[Data excerpts Boundary: Start]

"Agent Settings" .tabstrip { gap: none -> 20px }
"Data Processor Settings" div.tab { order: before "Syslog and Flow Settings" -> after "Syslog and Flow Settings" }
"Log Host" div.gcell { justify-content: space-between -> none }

[Data excerpts Boundary: End]
[Data excerpts Boundary: Start]

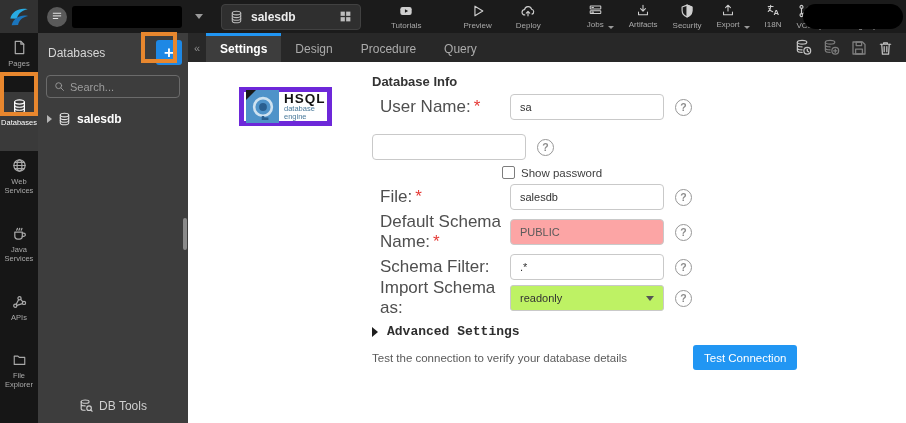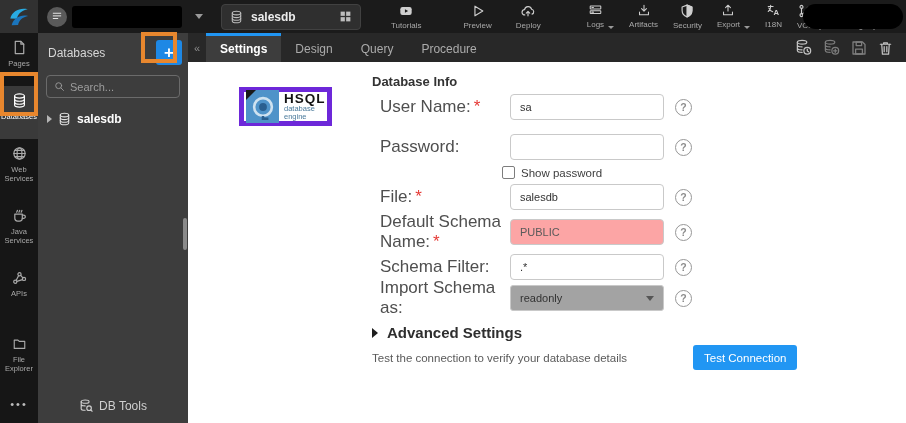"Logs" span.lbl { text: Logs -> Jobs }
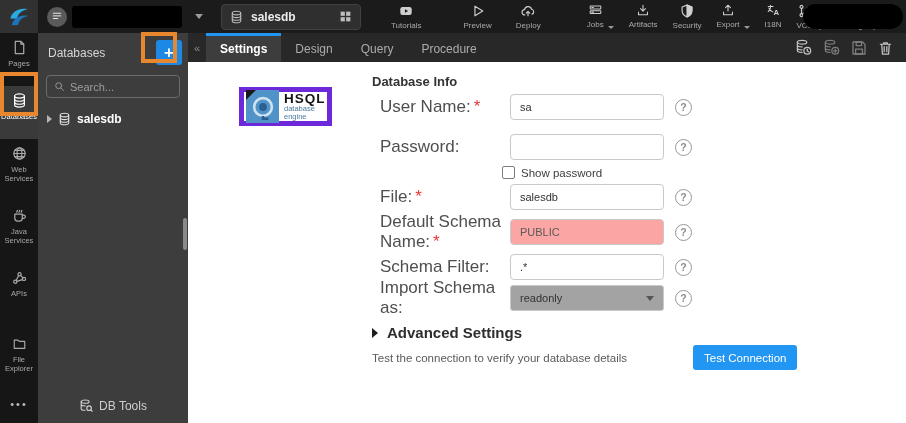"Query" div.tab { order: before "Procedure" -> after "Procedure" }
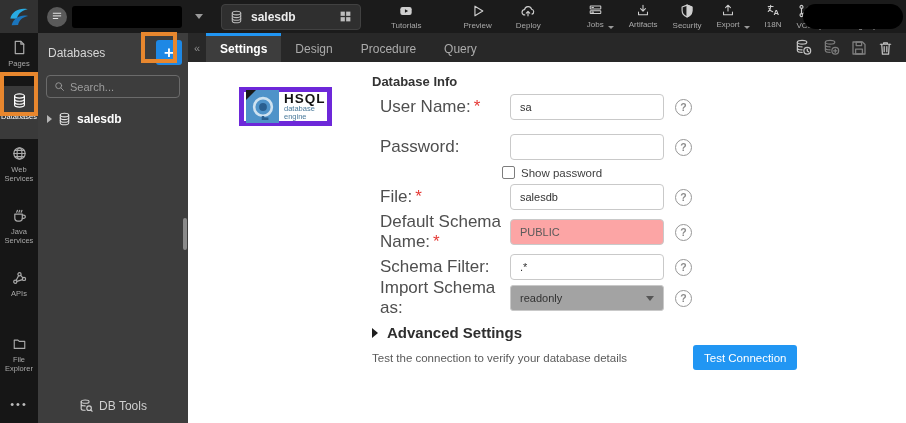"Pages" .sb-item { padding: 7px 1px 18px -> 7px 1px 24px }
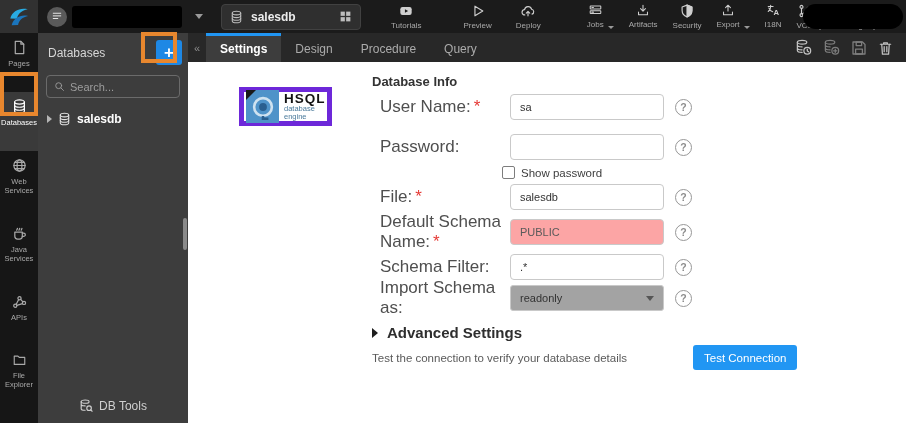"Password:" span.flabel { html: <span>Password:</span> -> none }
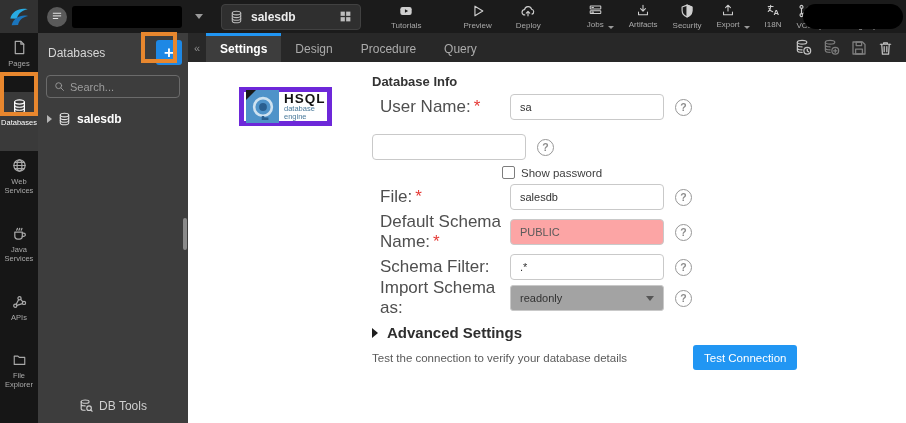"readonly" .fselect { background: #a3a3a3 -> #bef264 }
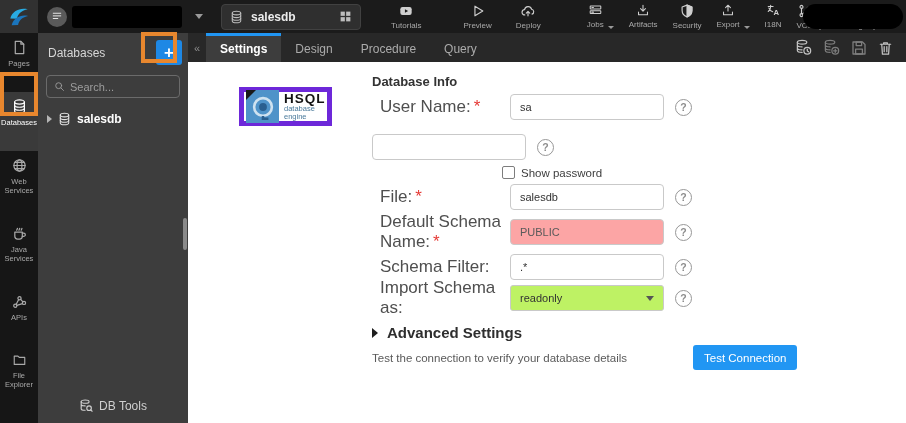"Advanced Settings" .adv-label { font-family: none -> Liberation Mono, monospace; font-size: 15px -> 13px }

[Data excerpts Boundary: End]

▸ **Problem requirements**:
Transcribe only this stretch of the data: the line with "padding: 7px 1px", the line with "font-family: none ->", and every line in between. Leave out the pictures.

▸ **Solution**:
"Pages" .sb-item { padding: 7px 1px 18px -> 7px 1px 24px }
"Password:" span.flabel { html: <span>Password:</span> -> none }
"readonly" .fselect { background: #a3a3a3 -> #bef264 }
"Advanced Settings" .adv-label { font-family: none -> Liberation Mono, monospace; font-size: 15px -> 13px }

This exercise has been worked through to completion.